[edit]
When Attention Fails: Pitfalls of Attention-based Model Interpretability for High-dimensional Clinical Time-Series
Proceedings of the sixth Conference on Health, Inference, and Learning, PMLR 287:289-305, 2025.
Abstract
Attention-based deep learning models are widely used for clinical time-series analysis, largely due to their perceived ability to enhance model interpretability. However, the reliability, faithfulness, and consistency of attention mechanisms as an interpretability tool in high-dimensional clinical time series data require further investigation. We conducted a comprehensive evaluation of consistency and faithfulness of attention mechanisms in deep learning models applied to high-dimensional clinical time-series data. Specifically, we trained 1000 different variants of an attention-based LSTM model architecture with random initializations to analyze the consistency of attention scores across mortality prediction and patient severity group classification. Our findings revealed significant inconsistencies in attention scores for individual samples across the thousand model variants.

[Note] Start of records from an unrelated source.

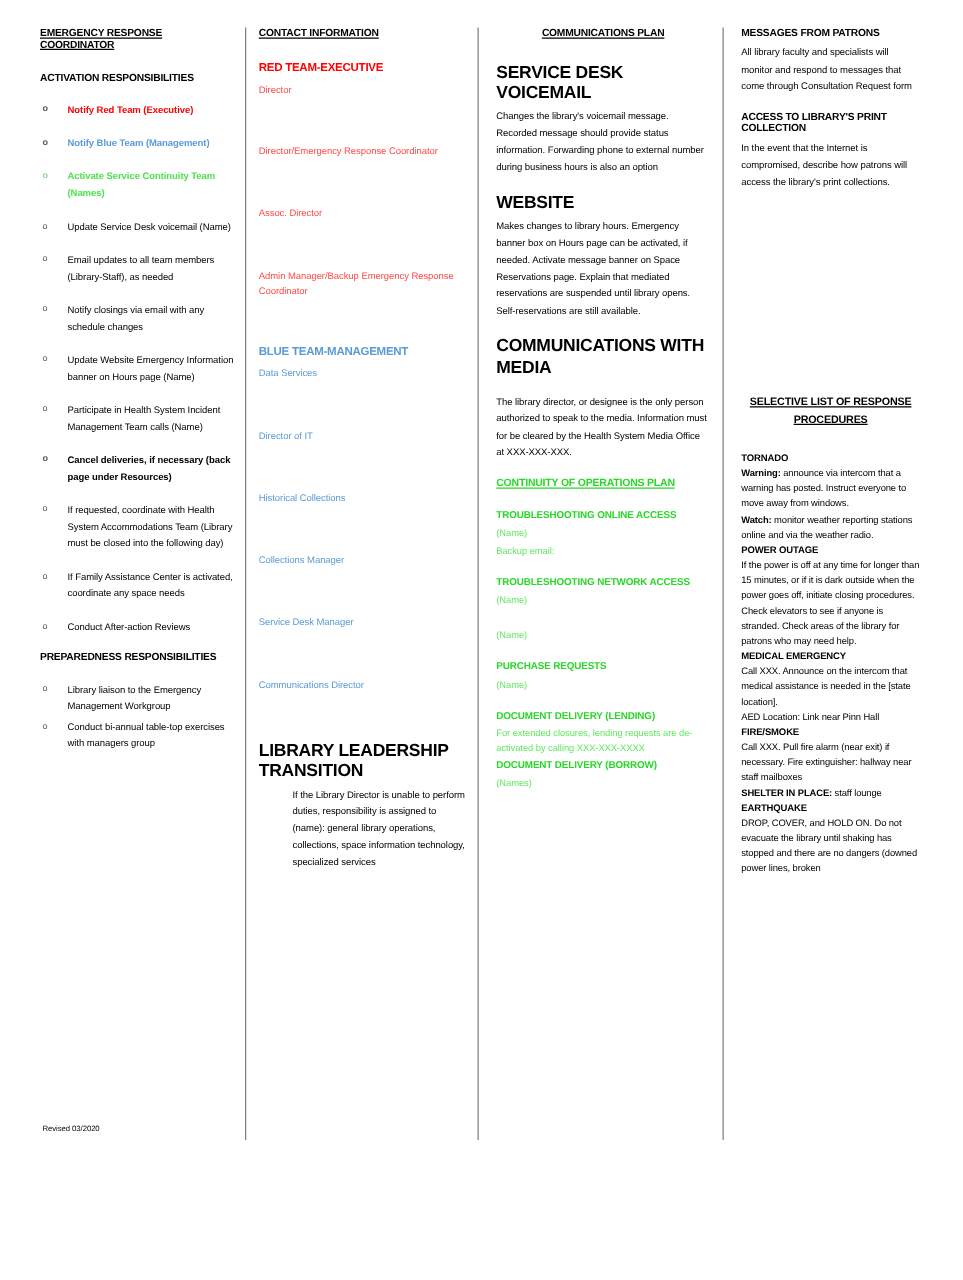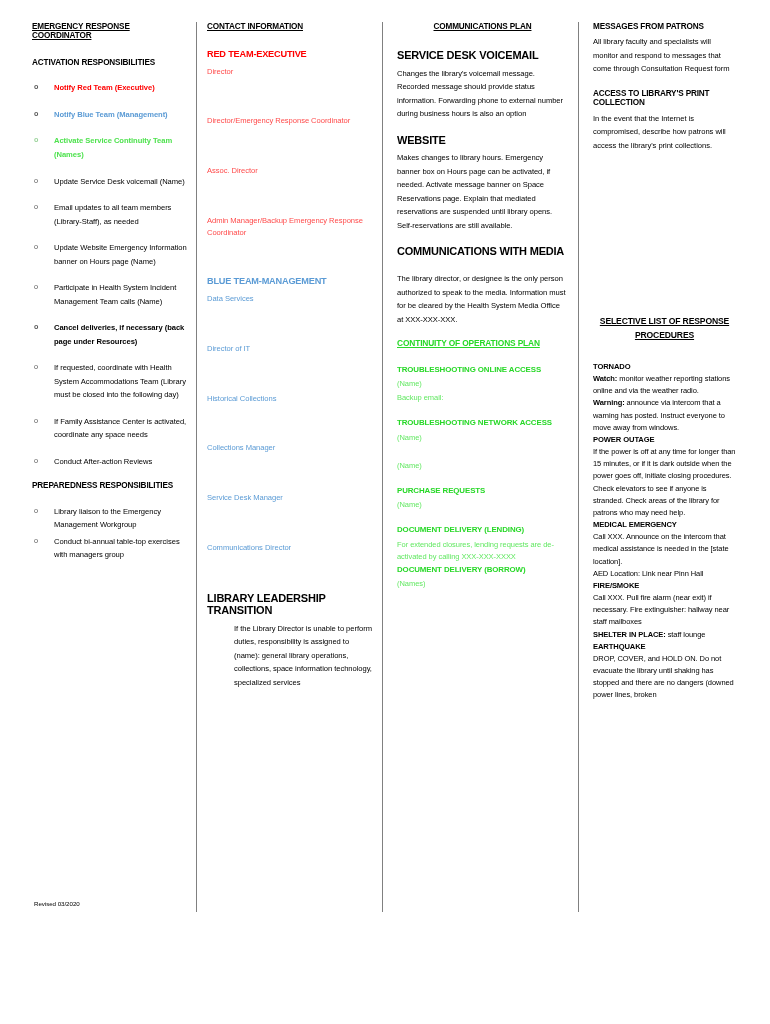--- a/index.html
+++ b/index.html
@@ -63,7 +63,7 @@
   .sec-head.tight { margin-bottom: 4px; }
 
   .big-head {
-    font-size: 11px;
+    font-size: 14px;
     font-weight: bold;
     letter-spacing: -0.2px;
     margin: 0 0 5px 0;

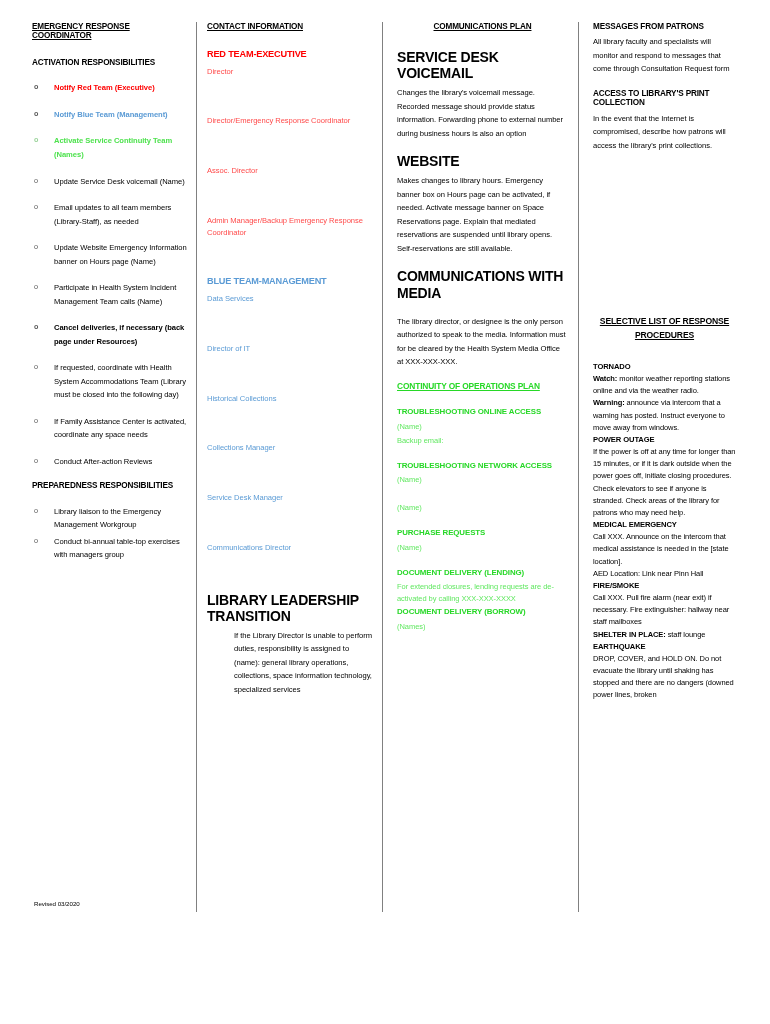--- a/index.html
+++ b/index.html
@@ -215,6 +215,7 @@
           <li class="green">Activate Service Continuity Team (Names)</li>
           <li>Update Service Desk voicemail (Name)</li>
           <li>Email updates to all team members (Library-Staff), as needed</li>
+          <li>Notify closings via email with any schedule changes</li>
           <li>Update Website Emergency Information banner on Hours page (Name)</li>
           <li>Participate in Health System Incident Management Team calls (Name)</li>
           <li class="bold">Cancel deliveries, if necessary (back page under Resources)</li>

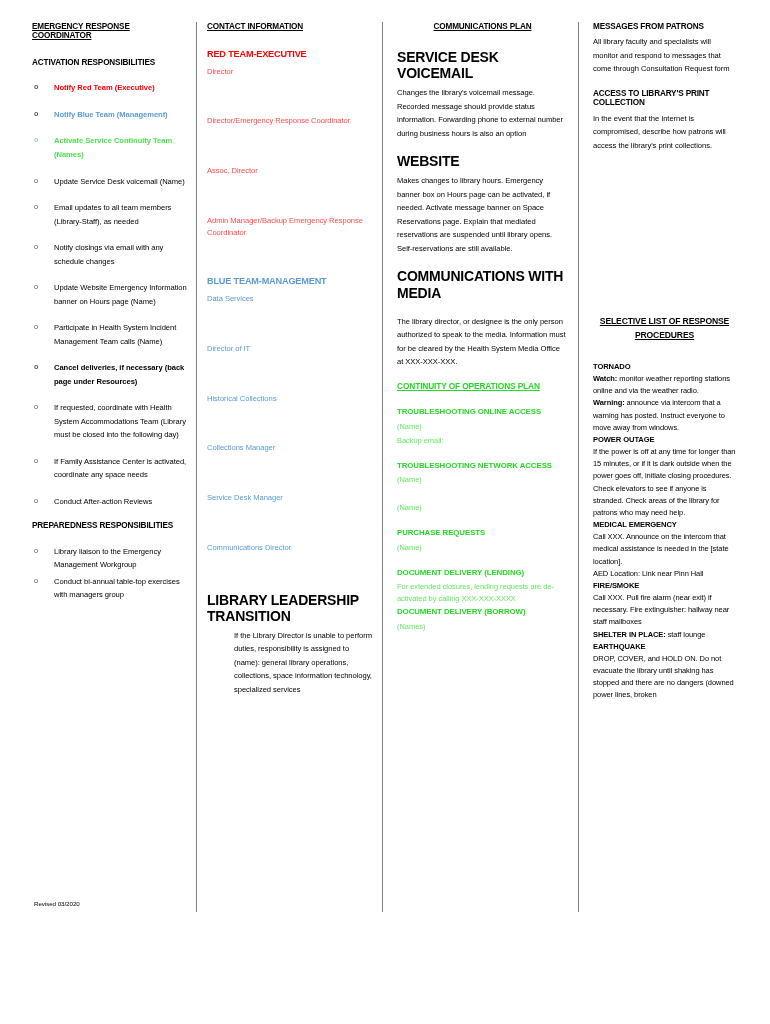--- a/index.html
+++ b/index.html
@@ -297,8 +297,8 @@
       <div class="proc-title">SELECTIVE LIST OF RESPONSE PROCEDURES</div>
       <div id="procedures">
           <div class="proc-label">TORNADO</div>
+          <div class="dense"><span class="proc-inline-label">Warning:</span><span> announce via intercom that a warning has posted. Instruct everyone to move away from windows.</span></div>
           <div class="dense"><span class="proc-inline-label">Watch:</span><span> monitor weather reporting stations online and via the weather radio.</span></div>
-          <div class="dense"><span class="proc-inline-label">Warning:</span><span> announce via intercom that a warning has posted. Instruct everyone to move away from windows.</span></div>
           <div class="proc-label">POWER OUTAGE</div>
           <div class="dense">If the power is off at any time for longer than 15 minutes, or if it is dark outside when the power goes off, initiate closing procedures. Check elevators to see if anyone is stranded. Check areas of the library for patrons who may need help.</div>
           <div class="proc-label">MEDICAL EMERGENCY</div>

Visual inspection of attention weight distributions indicated that the attention mechanism did not consistently focus on the same feature-time pairs, challenging the assumption of faithfulness and reliability in model interpretability. The observed inconsistencies in per-sample attention weights suggest that attention mechanisms are unreliable as an interpretability tool for clinical decision-making tasks involving high-dimensional time-series data. While attention mechanisms may enhance model performance metrics, they often fail to produce clinically meaningful and consistent interpretations, limiting their utility in healthcare settings where transparency is critical for informed decision-making.